Lula afirmou que homens precisam se envolver na mudança de comportamento para enfrentar a violência contra mulheres. “O menino tem que aprender na escola, desde pequeno, que ele não é melhor do que a mulher, que não é superior, que tem que ser igual e aprender a respeitar”, disse.
O presidente comentou o Pacto Nacional Brasil Contra o Feminicídio, firmado com o Poder Judiciário, Senado e Câmara. Desde o lançamento, o governo aprovou 11 leis, editou quatro decretos e tomou 24 decisões no Executivo. Mais de 6,3 mil prisões ocorreram em mutirão coordenado pelo Ministério da Justiça.

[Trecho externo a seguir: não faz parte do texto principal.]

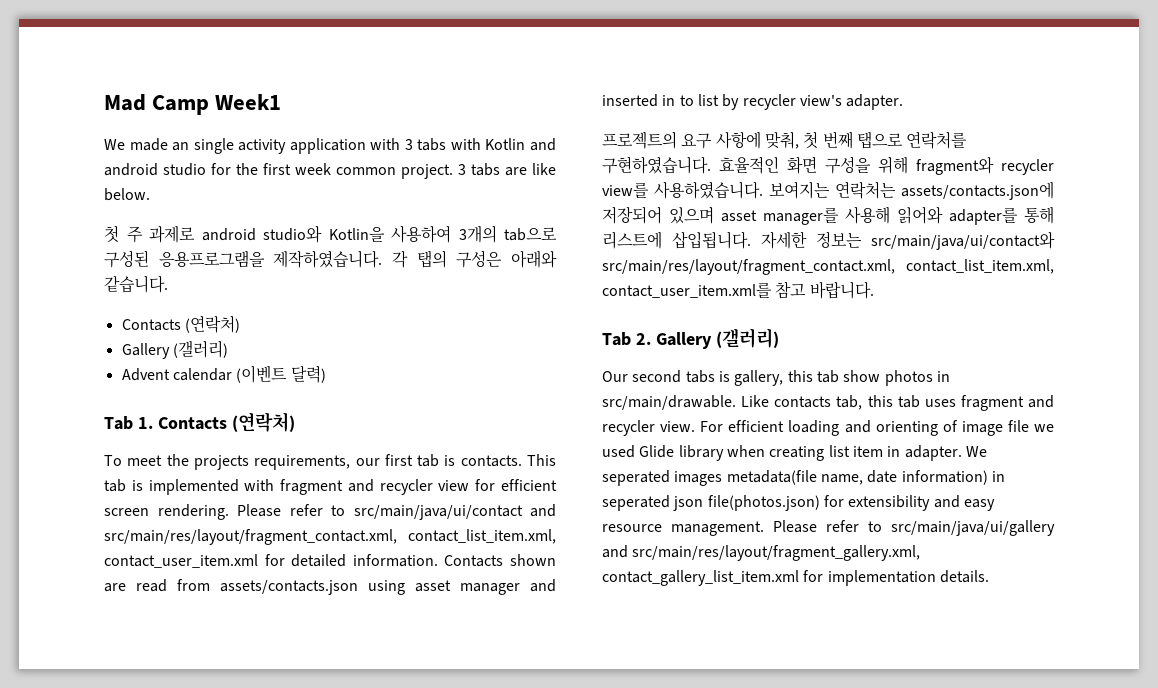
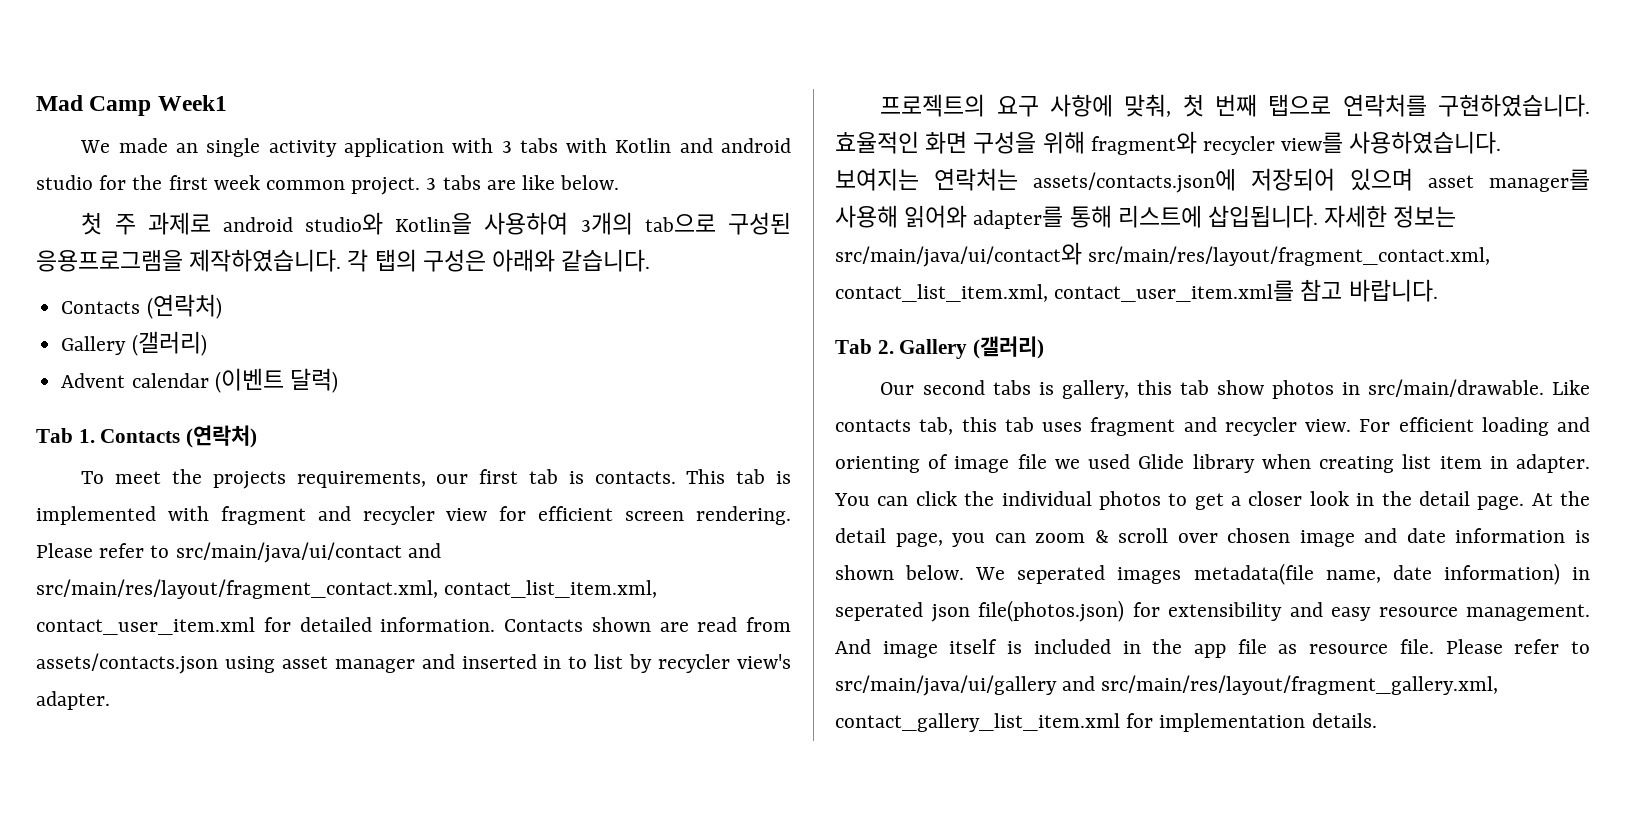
+ You can click the individual photos to get a closer look in the detail page. At the detail page, you can zoom & scroll over chosen image and date information is shown below.
+ And image itself is included in the app file as resource file.

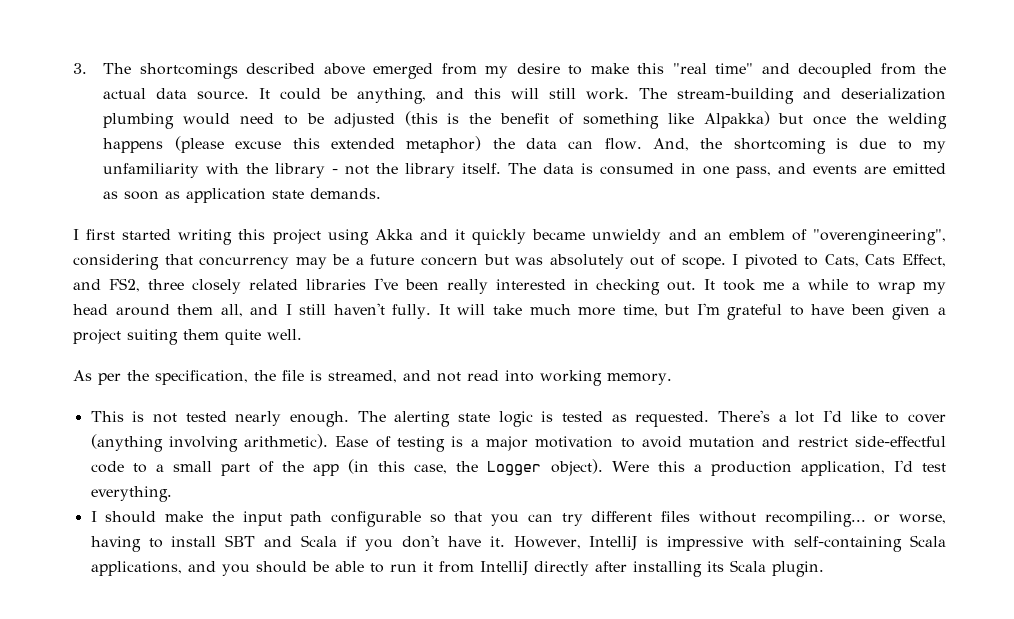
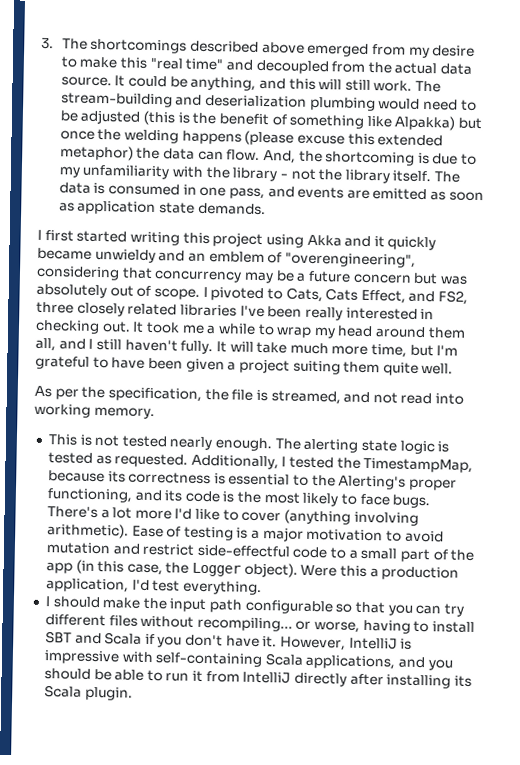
+ Additionally, I tested the TimestampMap, because its correctness is essential to the Alerting's proper functioning, and its code is the most likely to face bugs.
- There's a lot I'd like to cover (anything involving arithmetic).
+ There's a lot more I'd like to cover (anything involving arithmetic).

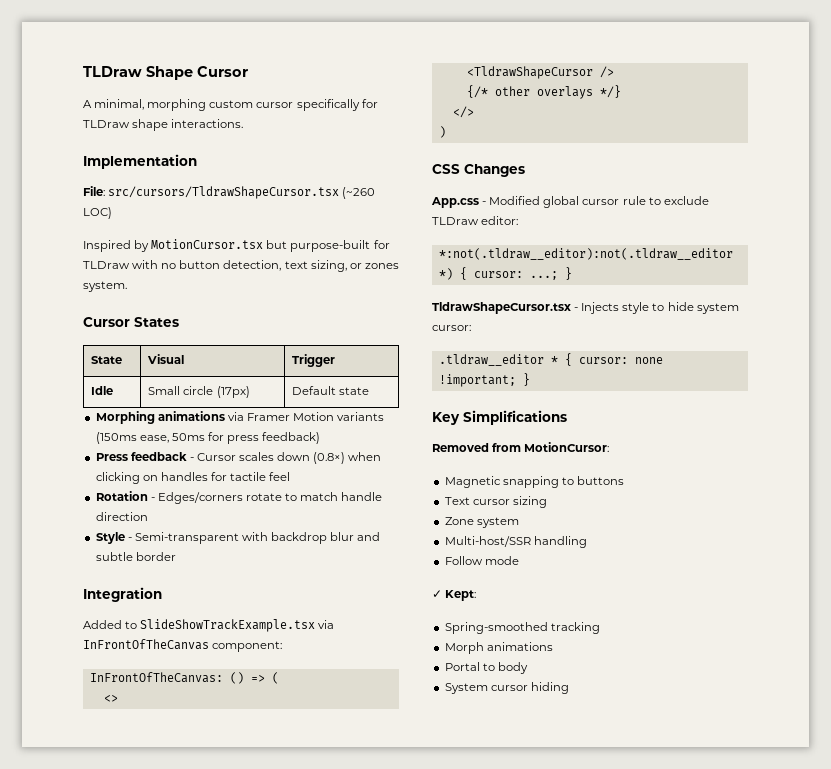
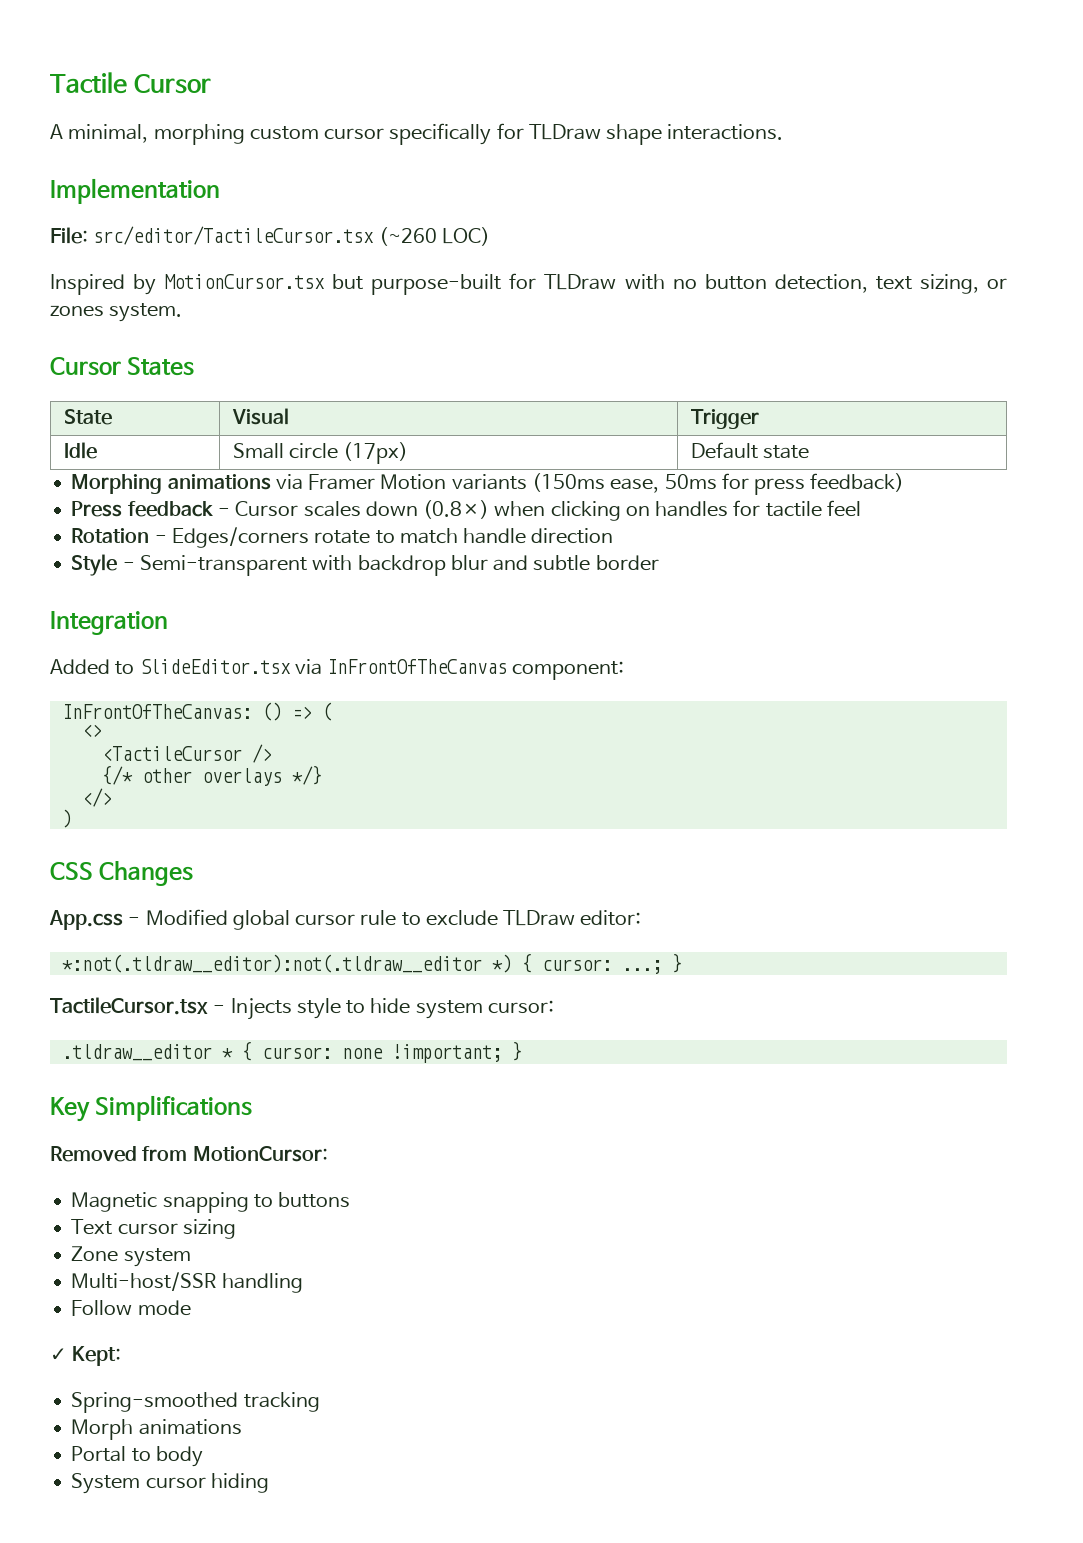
- TLDraw Shape Cursor
+ Tactile Cursor
- File: src/cursors/TldrawShapeCursor.tsx (~260 LOC)
+ File: src/editor/TactileCursor.tsx (~260 LOC)
- Added to SlideShowTrackExample.tsx via InFrontOfTheCanvas component:
+ Added to SlideEditor.tsx via InFrontOfTheCanvas component:
- <TldrawShapeCursor />
+ <TactileCursor />
- TldrawShapeCursor.tsx - Injects style to hide system cursor:
+ TactileCursor.tsx - Injects style to hide system cursor:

As Casas da Mulher realizaram 148 mil atendimentos desde janeiro, com 12 unidades em funcionamento e 30 em implantação. O Ligue 180 registrou aumento de 14% nos atendimentos e 23% nas denúncias no primeiro trimestre de 2026. Mais de 6,5 mil mulheres usam dispositivos de rastreamento integrados às tornozeleiras eletrônicas dos agressores.
Lula também destacou políticas de mobilidade social por meio da educação e igualdade racial, citando o programa Pé-de-Meia, ampliado para incentivar a formação de professores e reduzir a evasão escolar de jovens que deixam o ensino médio para ajudar no orçamento familiar.